What to work on:
Work out the number of lines in the listing below that include "will", and answer with it alone.

Data shown:
****************************************

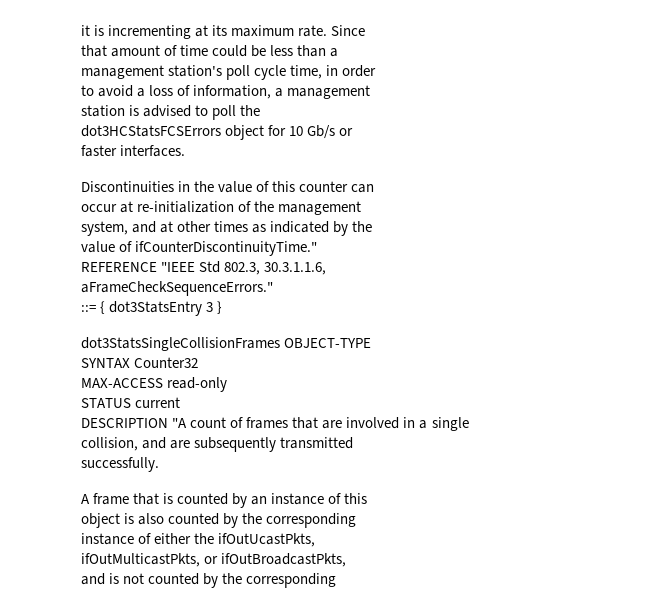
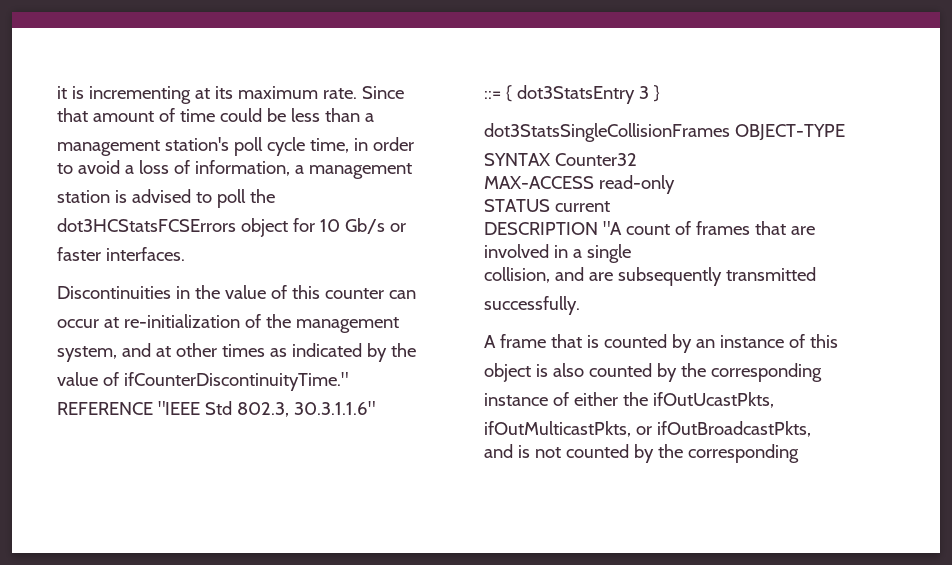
- REFERENCE "IEEE Std 802.3, 30.3.1.1.6,
- aFrameCheckSequenceErrors."
+ REFERENCE "IEEE Std 802.3, 30.3.1.1.6"

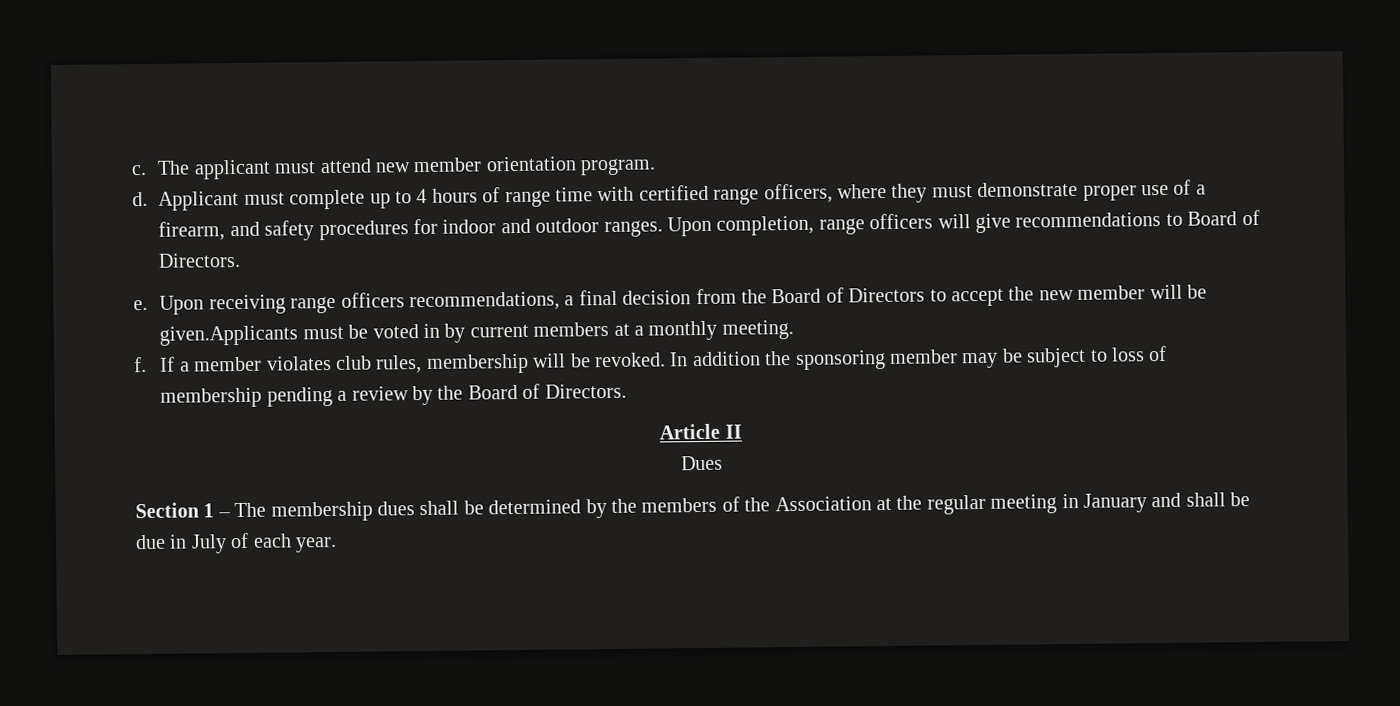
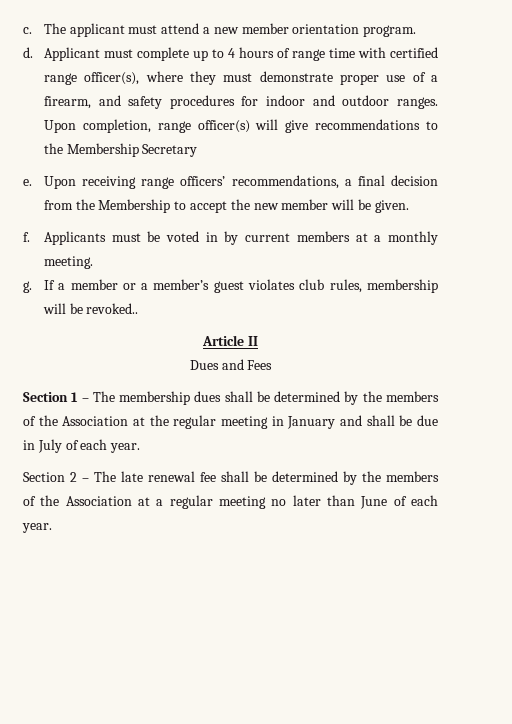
- The applicant must attend new member orientation program.
+ The applicant must attend a new member orientation program.
- Applicant must complete up to 4 hours of range time with certified range officers, where they must demonstrate proper use of a firearm, and safety procedures for indoor and outdoor ranges.
+ Applicant must complete up to 4 hours of range time with certified range officer(s), where they must demonstrate proper use of a firearm, and safety procedures for indoor and outdoor ranges.
- Upon completion, range officers will give recommendations to Board of Directors.
+ Upon completion, range officer(s) will give recommendations to the Membership Secretary
- Upon receiving range officers recommendations, a final decision from the Board of Directors to accept the new member will be given.Applicants must be voted in by current members at a monthly meeting.
+ Upon receiving range officers’ recommendations, a final decision from the Membership to accept the new member will be given.
+ f. Applicants must be voted in by current members at a monthly meeting.
- f.
+ g.
- If a member violates club rules, membership will be revoked. In addition the sponsoring member may be subject to loss of membership pending a review by the Board of Directors.
+ If a member or a member’s guest violates club rules, membership will be revoked..
- Dues
+ Dues and Fees
+ Section 2 – The late renewal fee shall be determined by the members of the Association at a regular meeting no later than June of each year.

****************************************

The completed task:
6